Exercise prompt -> Set down exactly the lines below, from the one containing "Merci Black Coin" through the final line, and include no others.

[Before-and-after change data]

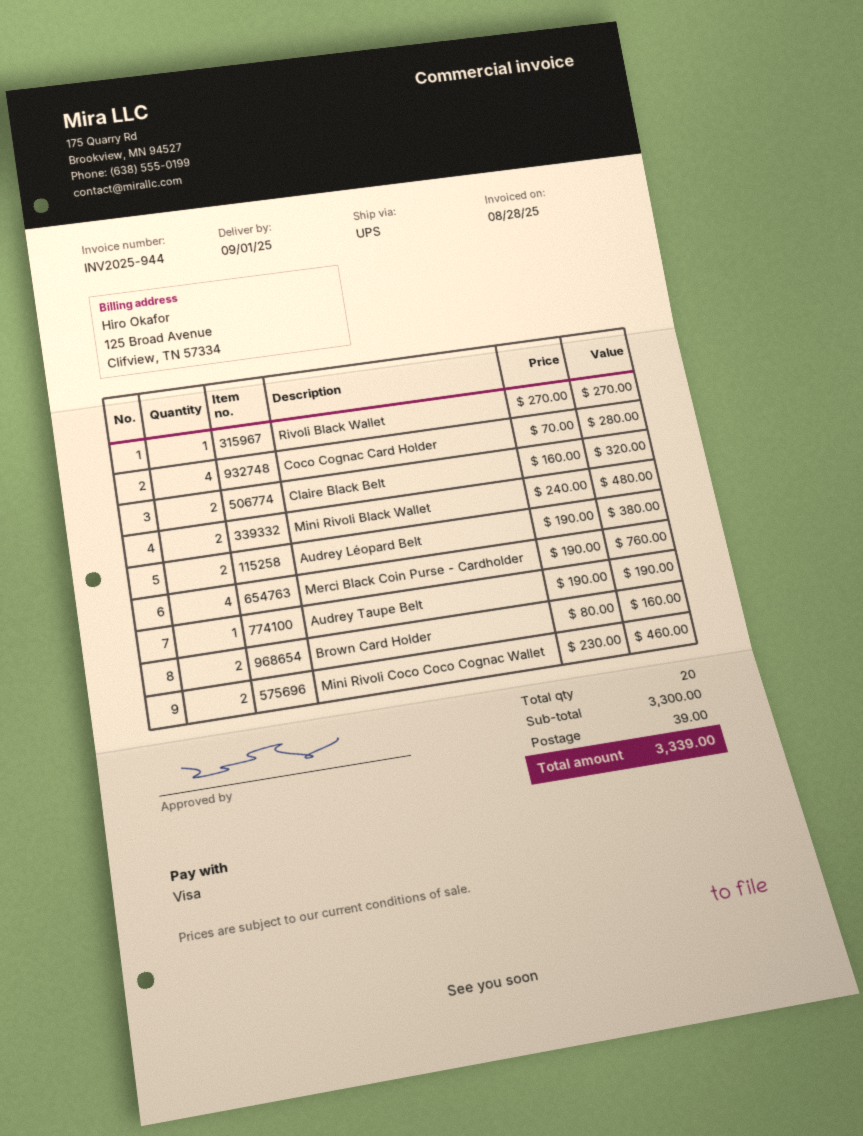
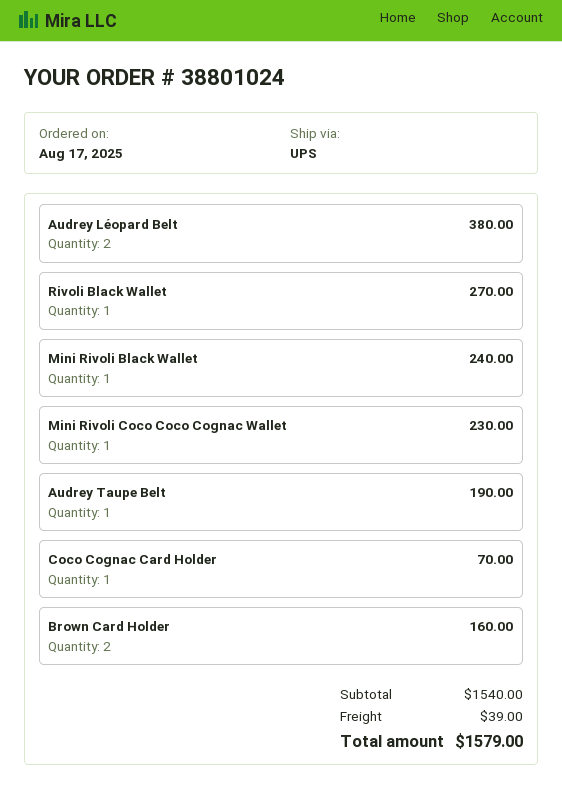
Coco Cognac Card Holder: 4 for 280.00 -> 1 for 70.00
Claire Black Belt: 2 for 320.00 -> none
Mini Rivoli Black Wallet: 2 for 480.00 -> 1 for 240.00
Merci Black Coin Purse - Cardholder: 4 for 760.00 -> none
Mini Rivoli Coco Coco Cognac Wallet: 2 for 460.00 -> 1 for 230.00
subtotal: 3300.00 -> 1540.00
total: 3339.00 -> 1579.00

Finished exercise ->
Merci Black Coin Purse - Cardholder: 4 for 760.00 -> none
Mini Rivoli Coco Coco Cognac Wallet: 2 for 460.00 -> 1 for 230.00
subtotal: 3300.00 -> 1540.00
total: 3339.00 -> 1579.00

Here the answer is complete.